En nuestra vida intentamos acotar al máximo el azar porque deseamos que se sostenga sobre la base de certezas e intentamos controlar al máximo la aparición de factores que escapan a nuestro control. Por eso estudiamos, trabajamos, creamos lazos, ahorramos… pero con resultados individuales diferentes. Habrá personas talentosas, responsables, comprometidas y constantes que jamás cosecharán un éxito rotundo, que fracasarán, y que no serán ni reconocidas ni compensadas. Otras, sin causa conocida, y carentes de mérito lo ganarán todo. Y entre estas, una gama de grises donde unas veces la fortuna golpea con saña y otras alivia de forma cicatera. Como en todo lo humano, también el acierto de nuestras elecciones es, en parte, fruto del azar. La acción humana se combina con el azar de forma infinita en un intento titánico de tomar el control.

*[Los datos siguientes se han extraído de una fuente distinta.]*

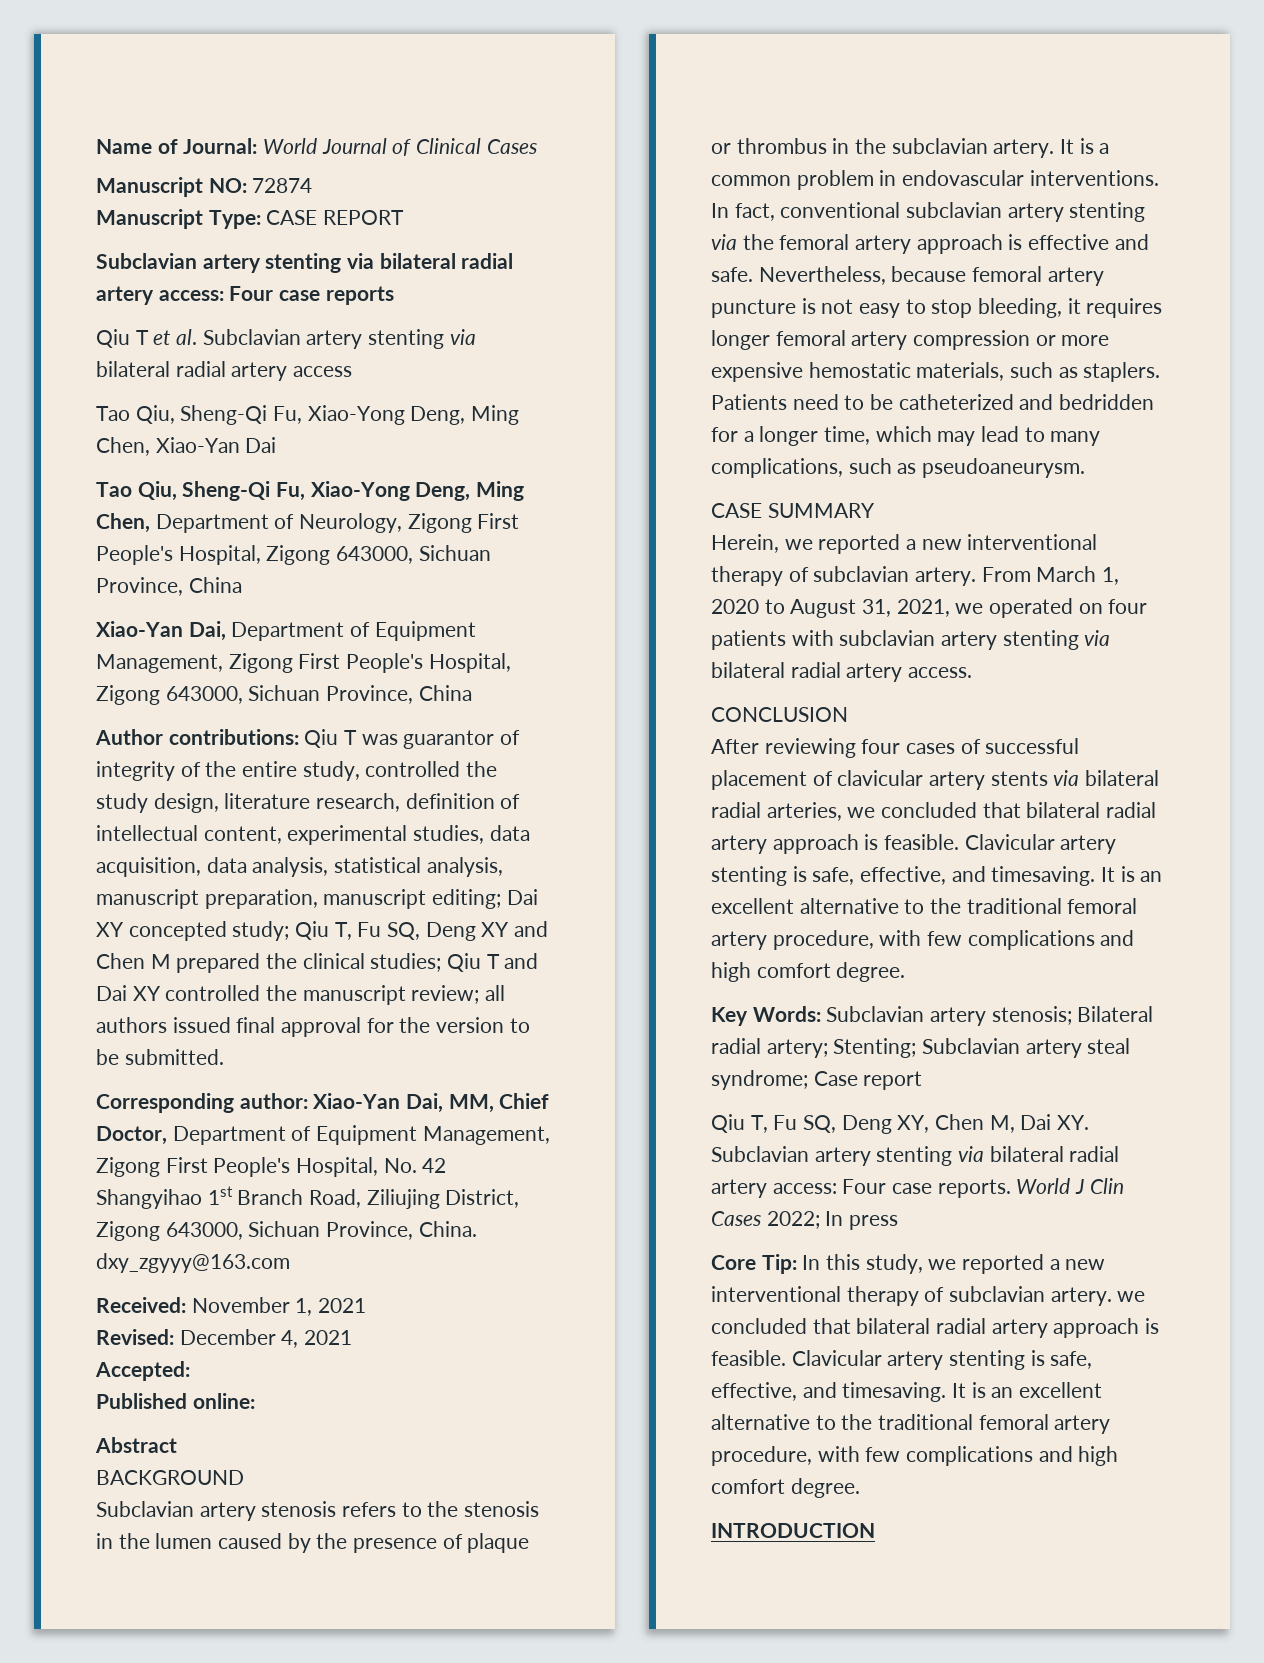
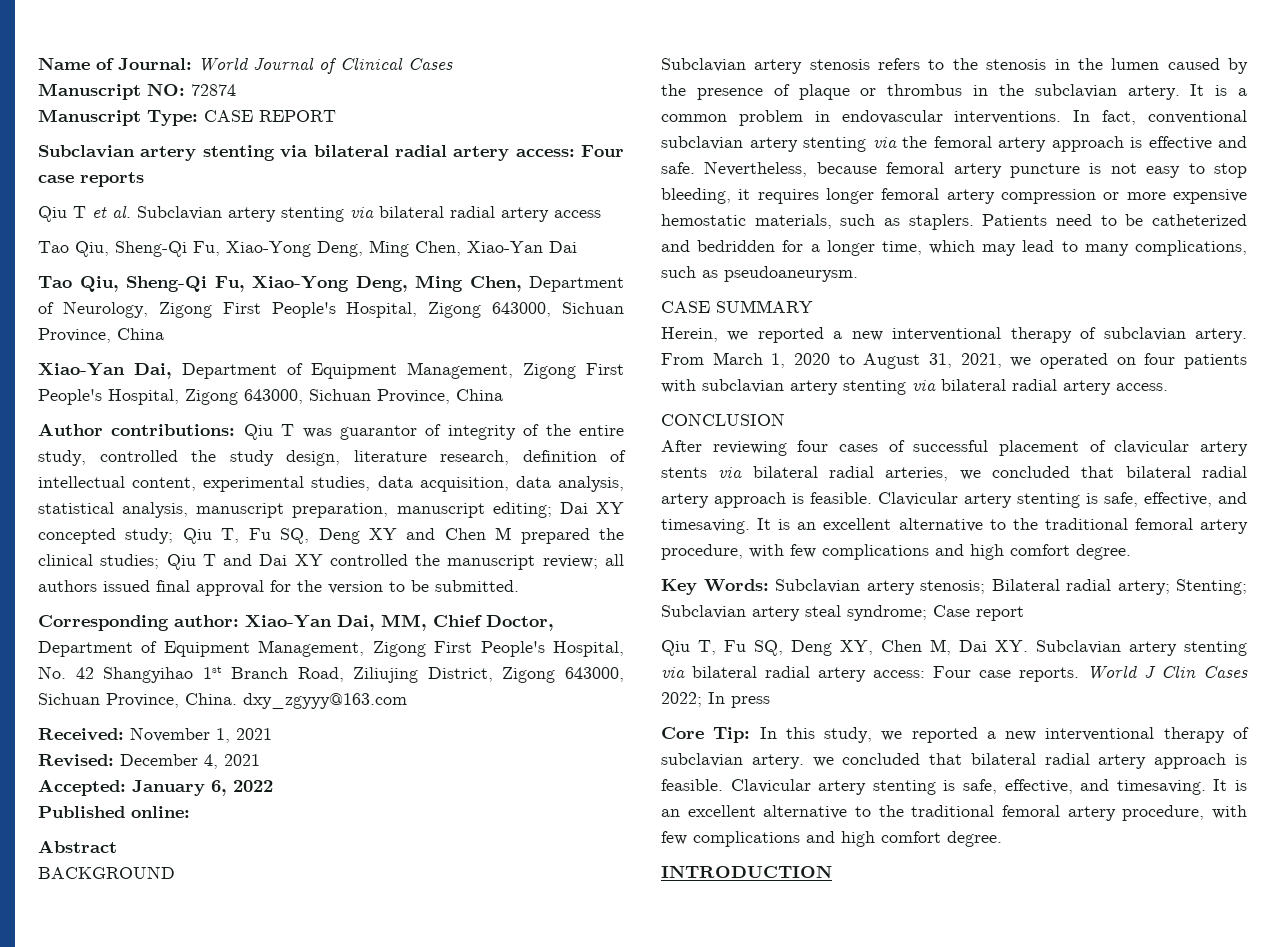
- Accepted:
+ Accepted: January 6, 2022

Lo único que realmente controlamos son nuestras decisiones, pero ni siquiera tenemos dominio sobre sus consecuencias ni sobre lo que otros piensen o hagan en respuesta. Hay un refugio de libertad donde podemos sentirnos a salvo de los caprichos de la Fortuna: nuestra virtud, honestidad e integridad moral. Esto es lo único que depende exclusivamente de nosotros y donde la Fortuna no tiene influencia. Esta idea constituye la piedra angular del estoicismo: centrarse en controlar lo que está en nuestras manos. El emperador romano Marco Aurelio podía creerse dueño del mundo, mientras que Epicteto, un esclavo de origen griego, podía maldecir su desgracia. Sin embargo, ambos comprendieron que lo único verdaderamente bajo su control era su propia virtud.

Aunque este reducto de libertad ha sido cuestionado por algunos pensadores desde que se publicó el libro La fortuna moral del filósofo británico Bernard Williams, creo que lo más acertado es reconocer y aceptar la idea estoica de que el éxito moral es lo único capaz de eludir la descontrolada rueda de la Fortuna

Además de la Fortuna, hay otro factor, igualmente fortuito, que es la instintiva intervención de nuestro mundo emocional: la impredecible y desconocida reacción ante situaciones límite, trágicas o increíblemente insoportables. Por ejemplo, los supervivientes de la película Alive (1993), basada en hechos reales, deben enfrentar la cuestión de si el deseo de vivir justifica el acto de comer carne humana, un tabú moral y cultural profundamente arraigado. La necesidad de supervivencia desafía sus principios éticos y religiosos. La Fortuna se filtra en los más recónditos oasis de libertad. Del azar depende que nos veamos sometidos a este tipo de situaciones, pero solo de nosotros depende el éxito moral.

Hemos tenido mucha suerte hasta ahora. La mayor parte de las personas que vivimos en el mundo de la opulencia no nos hemos visto obligados a ser ni héroes, ni mártires. Por Fortuna, no hemos sido juzgados como traidores o como cobardes. Tenemos la suerte de poder mirarnos en el espejo sin las cicatrices de heroísmos, sacrificios, renuncias o decisiones dramáticas.

Solo el éxito moral puede eludir la impredecible Rueda de la Fortuna. Alcanzas tu mayor intervención y protagonismo cuando decides que tus principios morales son inviolables, independientemente del azar, la conveniencia o el interés personal. Este es el verdadero éxito, el éxito moral, lo único que te permite mantenerte en pie frente a los vaivenes de la diosa Fortuna.